Work task:
Where does the word "none" occur in the material? Copy each line that has it.

Available data:
·····

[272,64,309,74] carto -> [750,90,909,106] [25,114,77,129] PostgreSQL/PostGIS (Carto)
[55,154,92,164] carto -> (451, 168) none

·····

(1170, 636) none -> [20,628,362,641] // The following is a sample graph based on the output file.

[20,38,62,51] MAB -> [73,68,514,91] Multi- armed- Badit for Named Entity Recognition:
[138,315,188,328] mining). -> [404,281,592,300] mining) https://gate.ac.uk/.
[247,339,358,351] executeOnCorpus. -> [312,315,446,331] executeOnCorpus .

·····

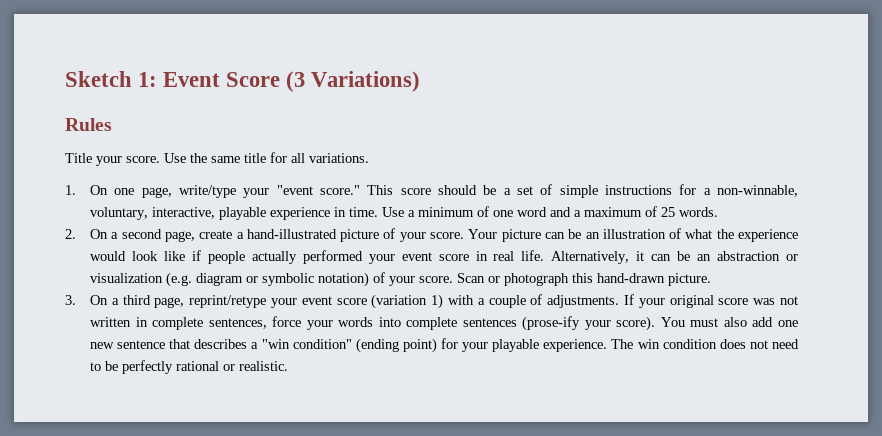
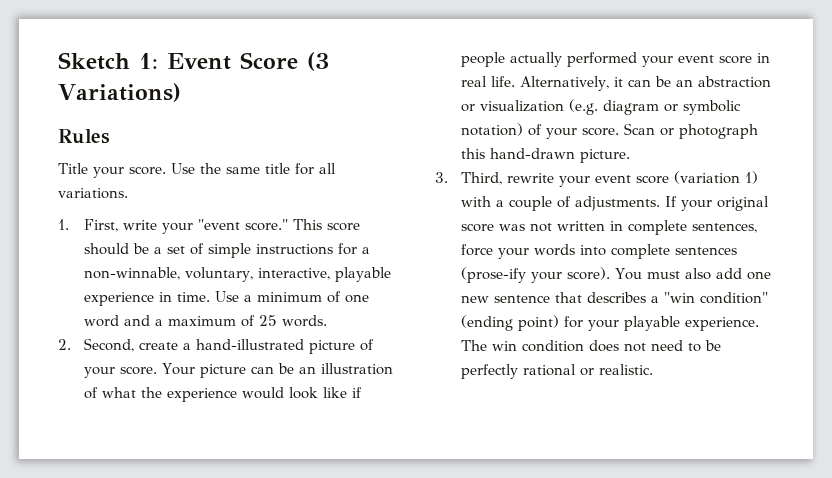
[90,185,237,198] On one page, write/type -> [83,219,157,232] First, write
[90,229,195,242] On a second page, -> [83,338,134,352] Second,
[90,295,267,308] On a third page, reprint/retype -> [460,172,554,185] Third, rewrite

·····

Written response:
[55,154,92,164] carto -> (451, 168) none
(1170, 636) none -> [20,628,362,641] // The following is a sample graph based on the output file.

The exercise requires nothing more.